Supplied entries —
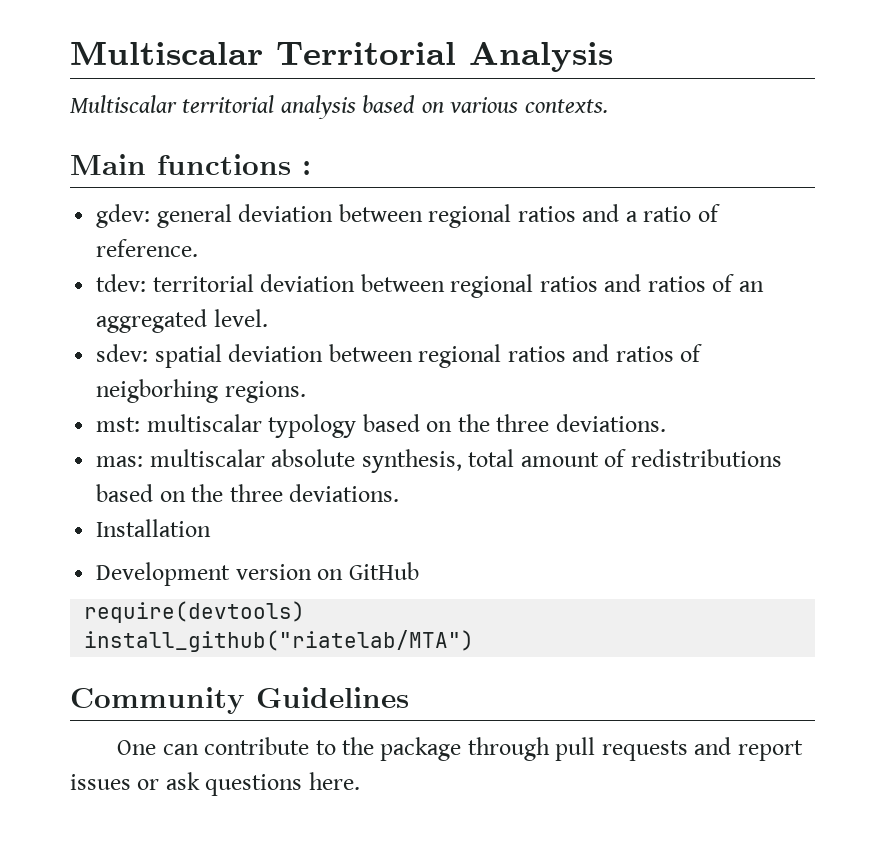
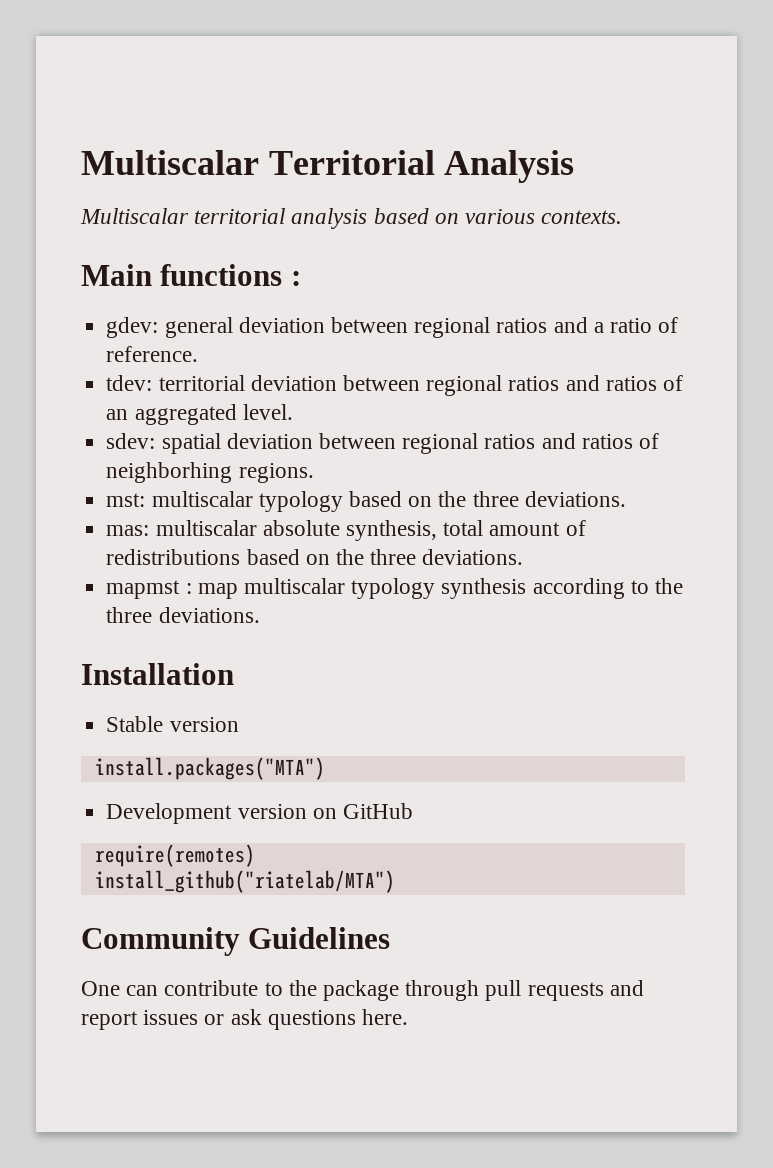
[96,379,219,403] neigborhing -> [106,462,233,483] neighborhing
[96,519,212,537] Installation -> [106,578,683,599] [106,607,260,623] [81,663,234,685] [106,716,239,732] [94,757,325,780] mapmst : map multiscalar typology synthesis according to the three deviations. // Installation // Stable version // install.packages("MTA")
[84,601,306,623] require(devtools) -> [94,844,255,867] require(remotes)

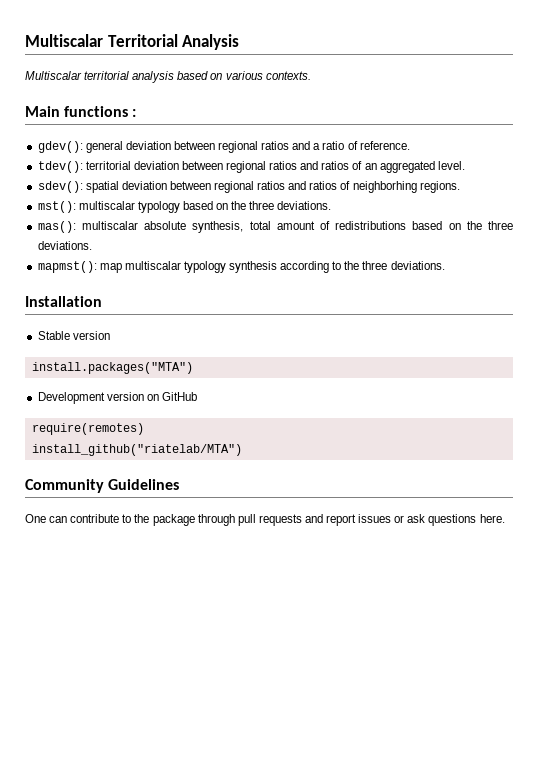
[106,317,159,338] gdev: -> [37,141,83,153] gdev():
[106,375,153,391] tdev: -> [37,161,83,173] tdev():
[106,433,156,449] sdev: -> [37,181,83,193] sdev():
[106,493,146,507] mst: -> [37,201,76,213] mst():
[106,525,150,536] mas: -> [37,221,76,233] mas():
[106,580,192,599] mapmst : -> [37,261,97,273] mapmst():

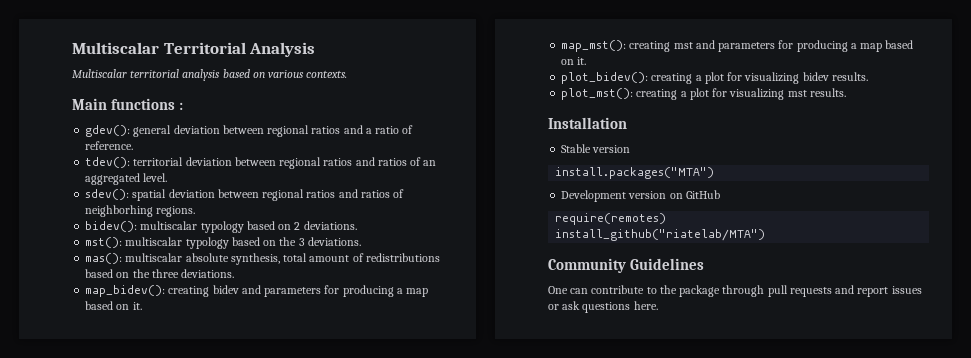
(460, 187) none -> [85,221,357,233] // bidev(): multiscalar typology based on 2 deviations.
[249,201,275,210] three -> [298,238,305,246] 3
[37,261,445,273] mapmst(): map multiscalar typology synthesis according to the three deviations. -> [85,285,429,297] [85,301,142,310] [561,40,914,52] [561,57,587,65] [561,72,868,84] [561,88,846,100] map_bidev(): creating bidev and parameters for producing a map based on it. // map_mst(): creating mst and parameters for producing a map based on it. // plot_bidev(): creating a plot for visualizing bidev results. // plot_mst(): creating a plot for visualizing mst results.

Exercise —
Please set the data above down exactly, with the pictures removed.

Response below —
[96,379,219,403] neigborhing -> [106,462,233,483] neighborhing
[96,519,212,537] Installation -> [106,578,683,599] [106,607,260,623] [81,663,234,685] [106,716,239,732] [94,757,325,780] mapmst : map multiscalar typology synthesis according to the three deviations. // Installation // Stable version // install.packages("MTA")
[84,601,306,623] require(devtools) -> [94,844,255,867] require(remotes)

[106,317,159,338] gdev: -> [37,141,83,153] gdev():
[106,375,153,391] tdev: -> [37,161,83,173] tdev():
[106,433,156,449] sdev: -> [37,181,83,193] sdev():
[106,493,146,507] mst: -> [37,201,76,213] mst():
[106,525,150,536] mas: -> [37,221,76,233] mas():
[106,580,192,599] mapmst : -> [37,261,97,273] mapmst():

(460, 187) none -> [85,221,357,233] // bidev(): multiscalar typology based on 2 deviations.
[249,201,275,210] three -> [298,238,305,246] 3
[37,261,445,273] mapmst(): map multiscalar typology synthesis according to the three deviations. -> [85,285,429,297] [85,301,142,310] [561,40,914,52] [561,57,587,65] [561,72,868,84] [561,88,846,100] map_bidev(): creating bidev and parameters for producing a map based on it. // map_mst(): creating mst and parameters for producing a map based on it. // plot_bidev(): creating a plot for visualizing bidev results. // plot_mst(): creating a plot for visualizing mst results.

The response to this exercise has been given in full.